Check every line of the data for the word "Sheep", and copy those that have it.

===== Given data =====

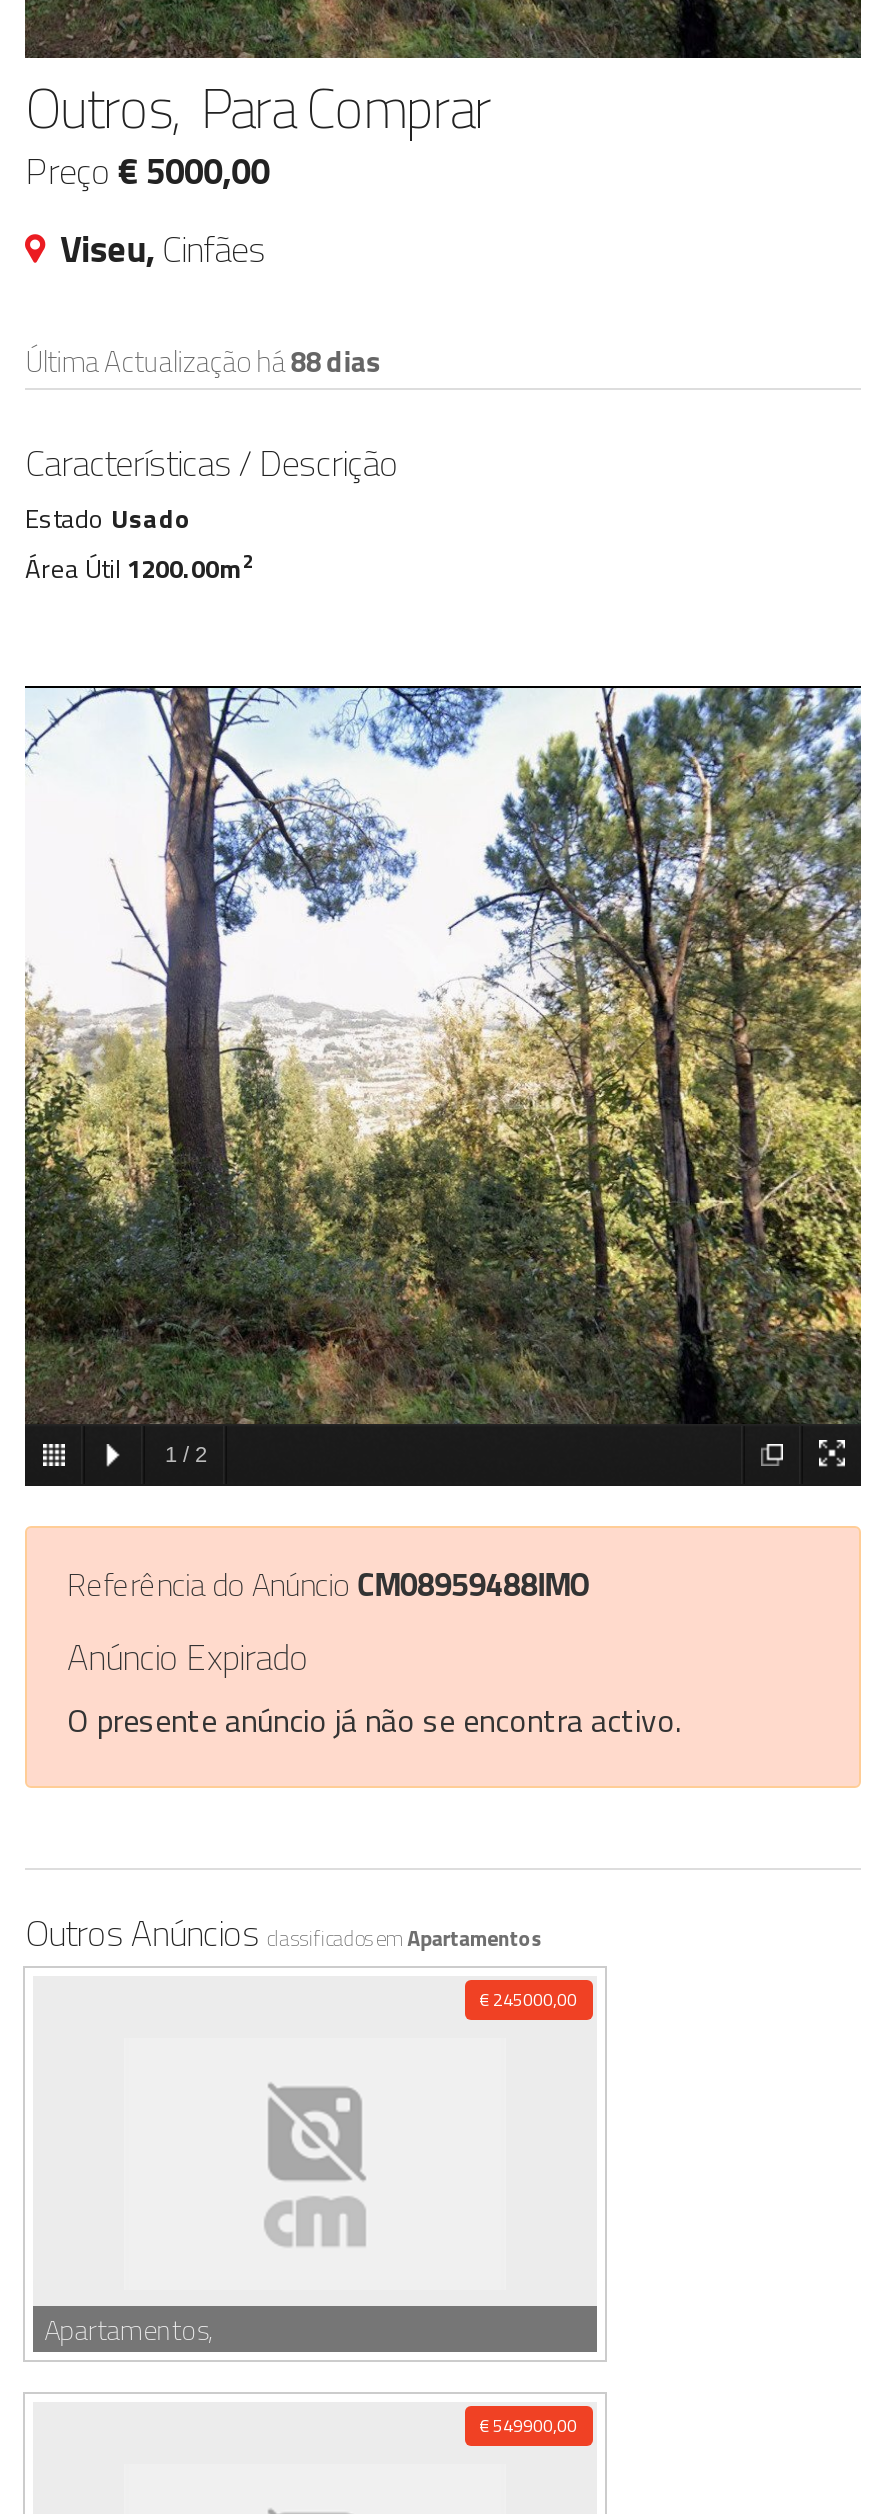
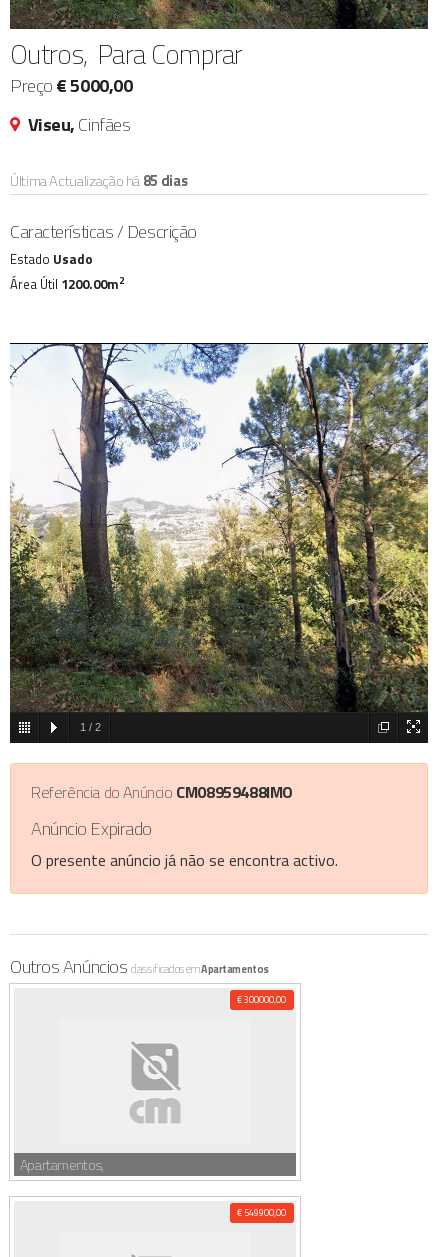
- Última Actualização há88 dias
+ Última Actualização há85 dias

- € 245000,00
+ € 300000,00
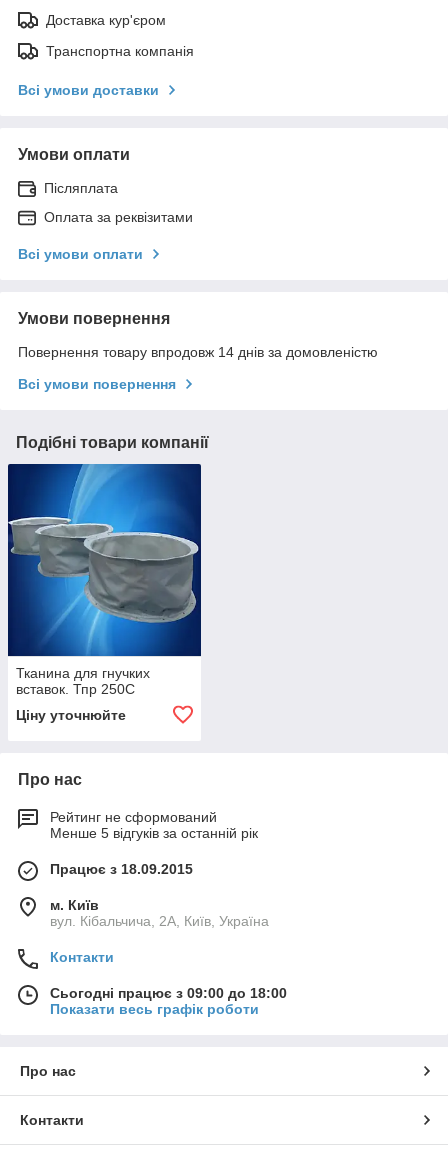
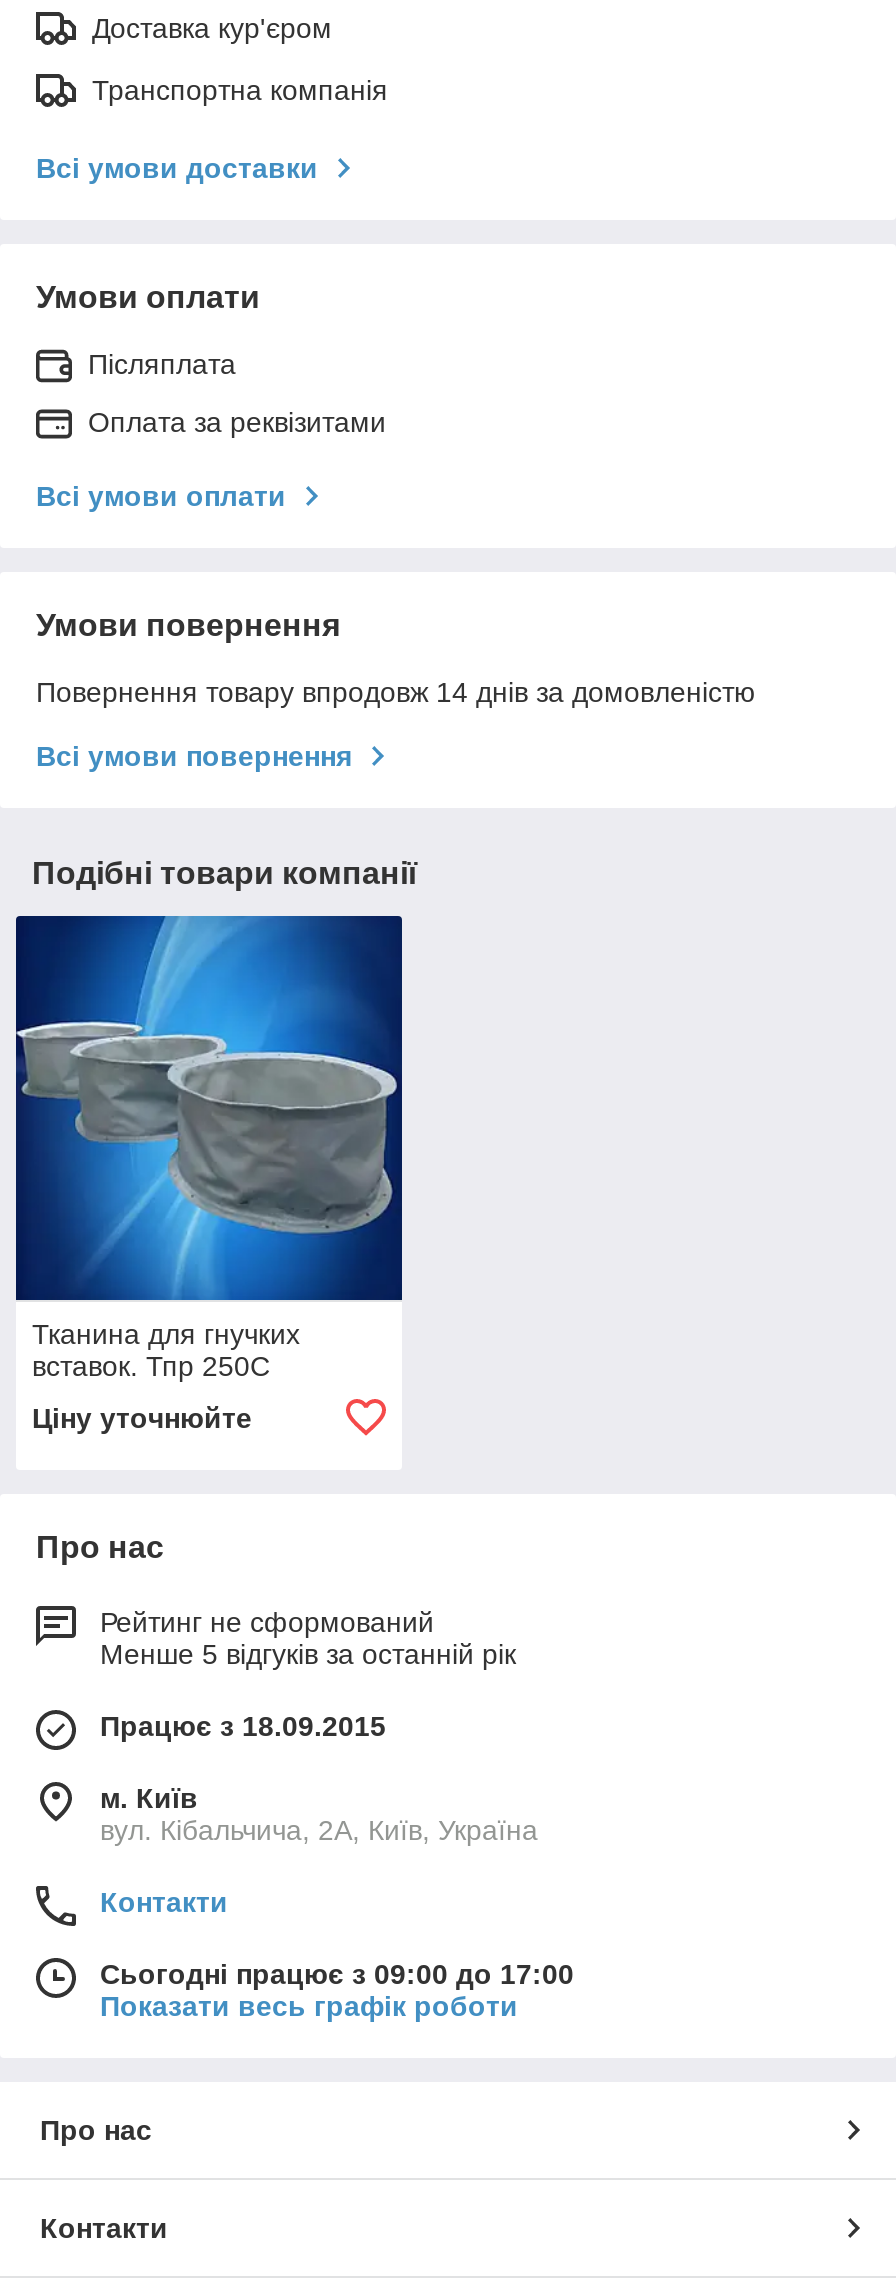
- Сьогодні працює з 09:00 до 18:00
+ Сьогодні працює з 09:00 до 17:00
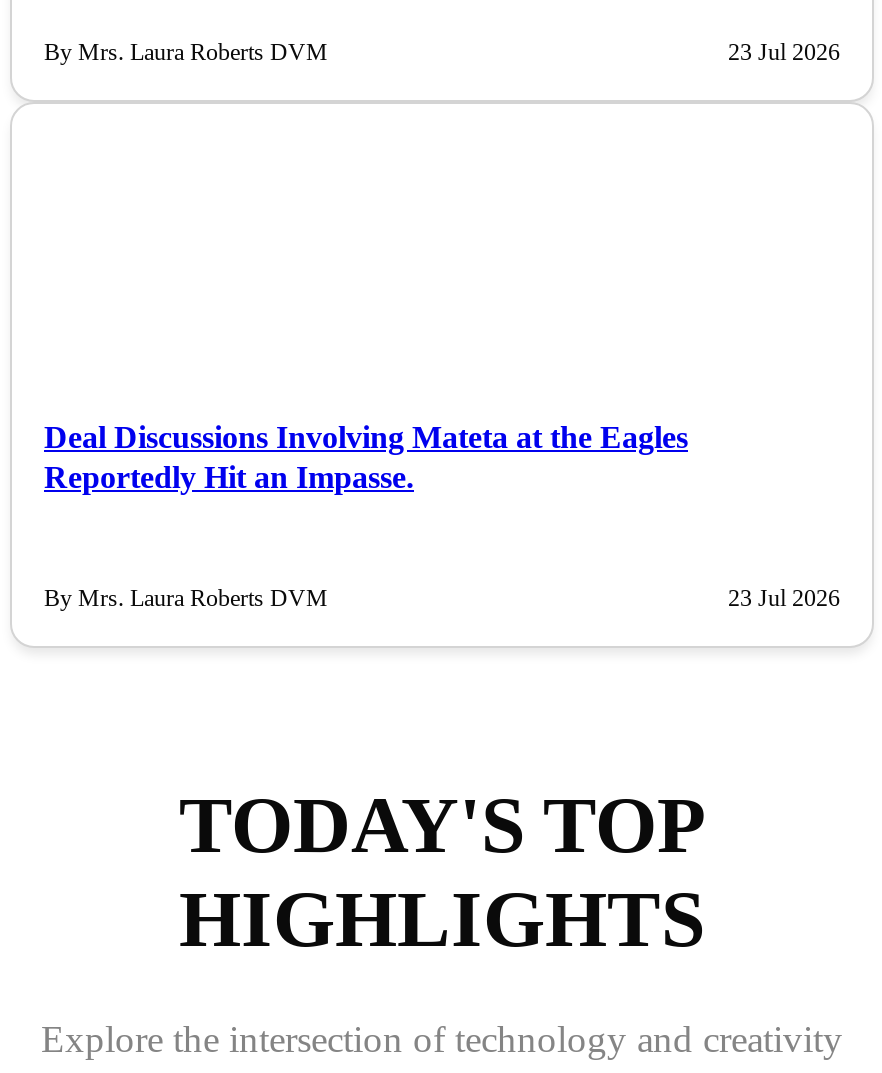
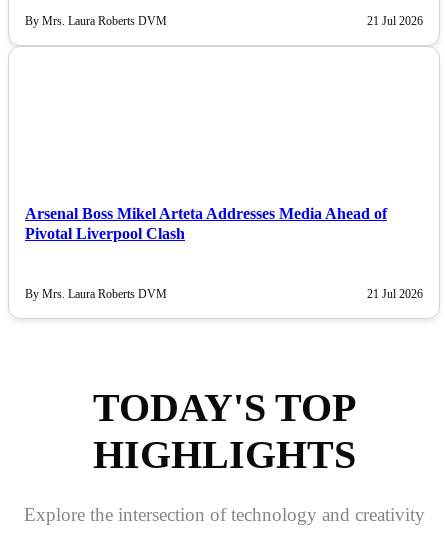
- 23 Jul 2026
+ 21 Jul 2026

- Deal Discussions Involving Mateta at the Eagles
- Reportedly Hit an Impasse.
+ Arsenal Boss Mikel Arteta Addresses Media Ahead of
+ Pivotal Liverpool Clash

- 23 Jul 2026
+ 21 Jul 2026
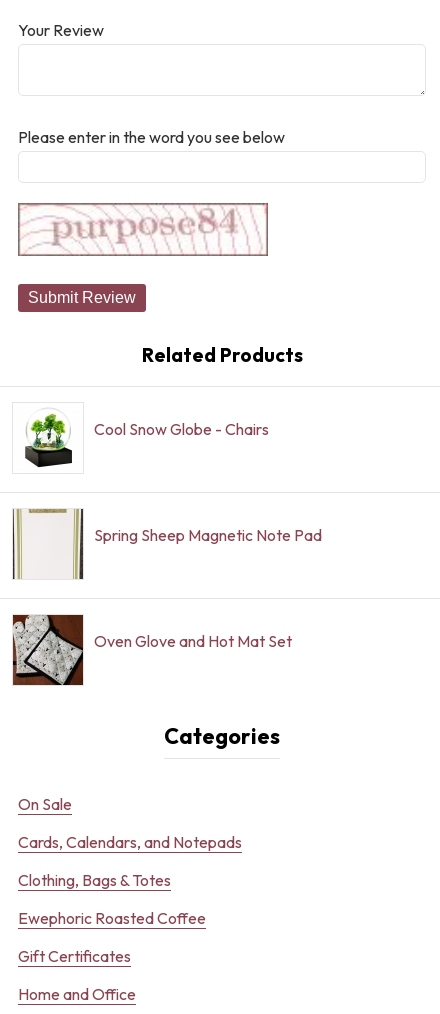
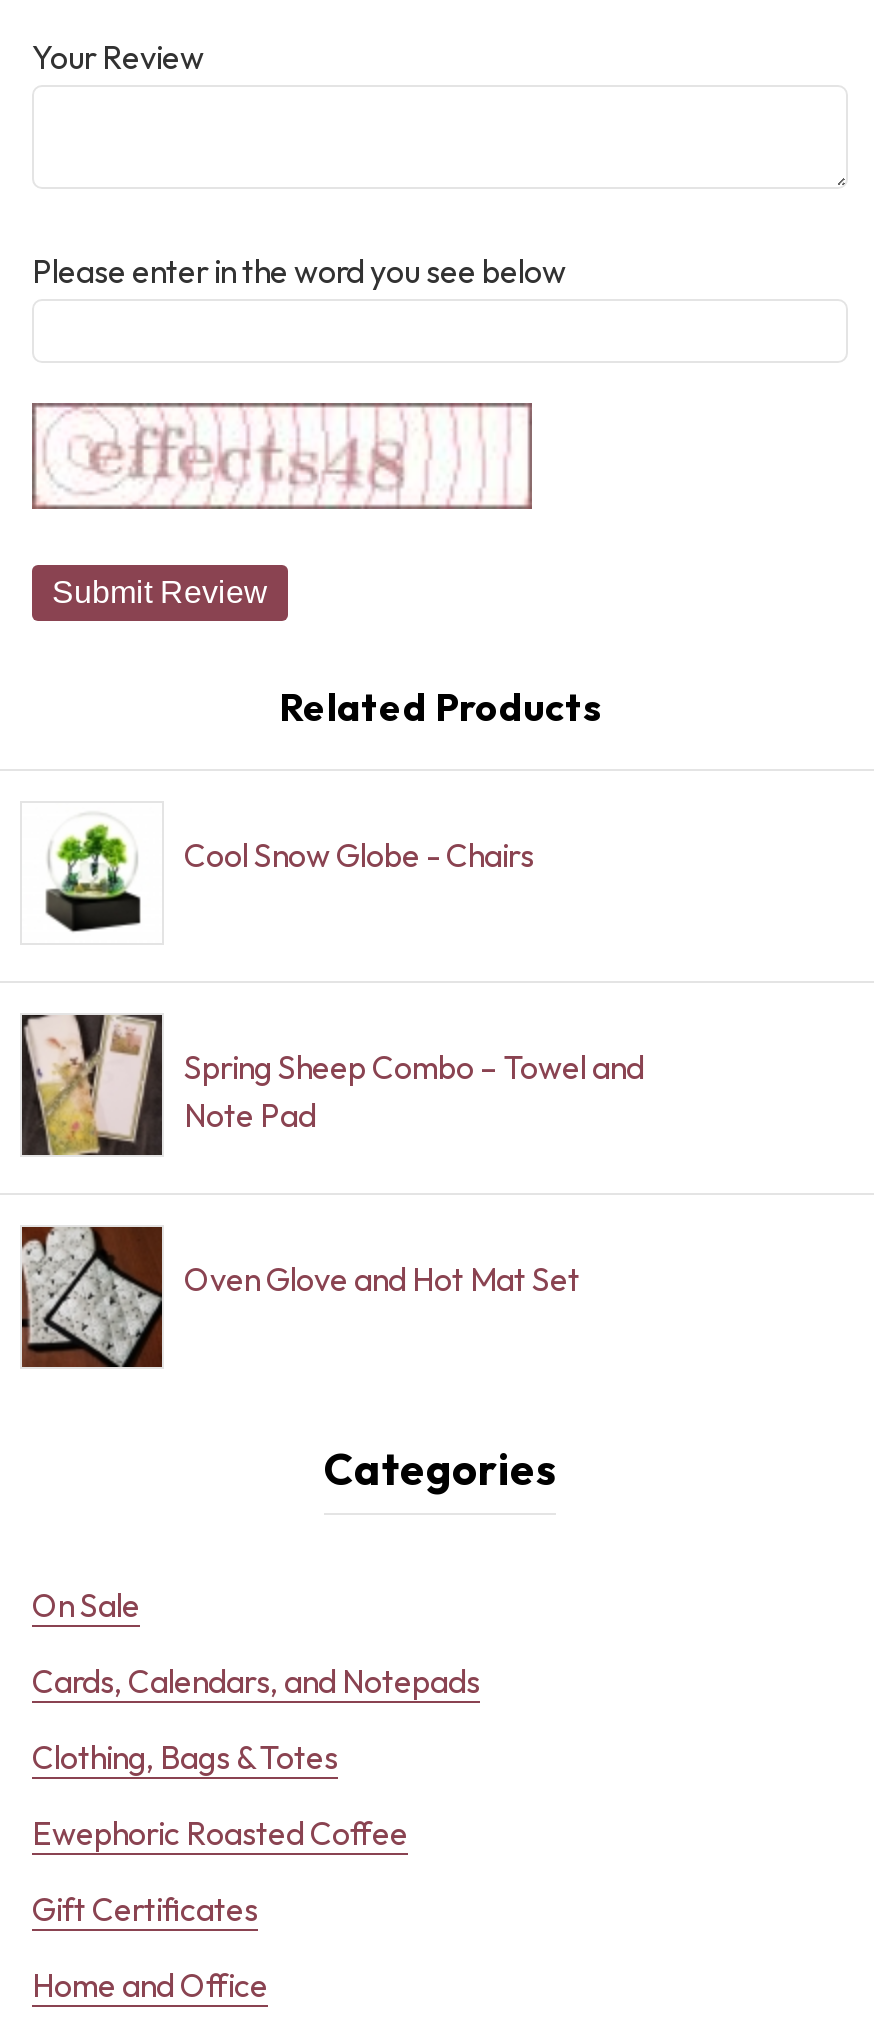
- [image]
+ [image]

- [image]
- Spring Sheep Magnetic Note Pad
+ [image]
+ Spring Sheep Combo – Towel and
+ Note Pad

=====

## Written solution:
- Spring Sheep Magnetic Note Pad
+ Spring Sheep Combo – Towel and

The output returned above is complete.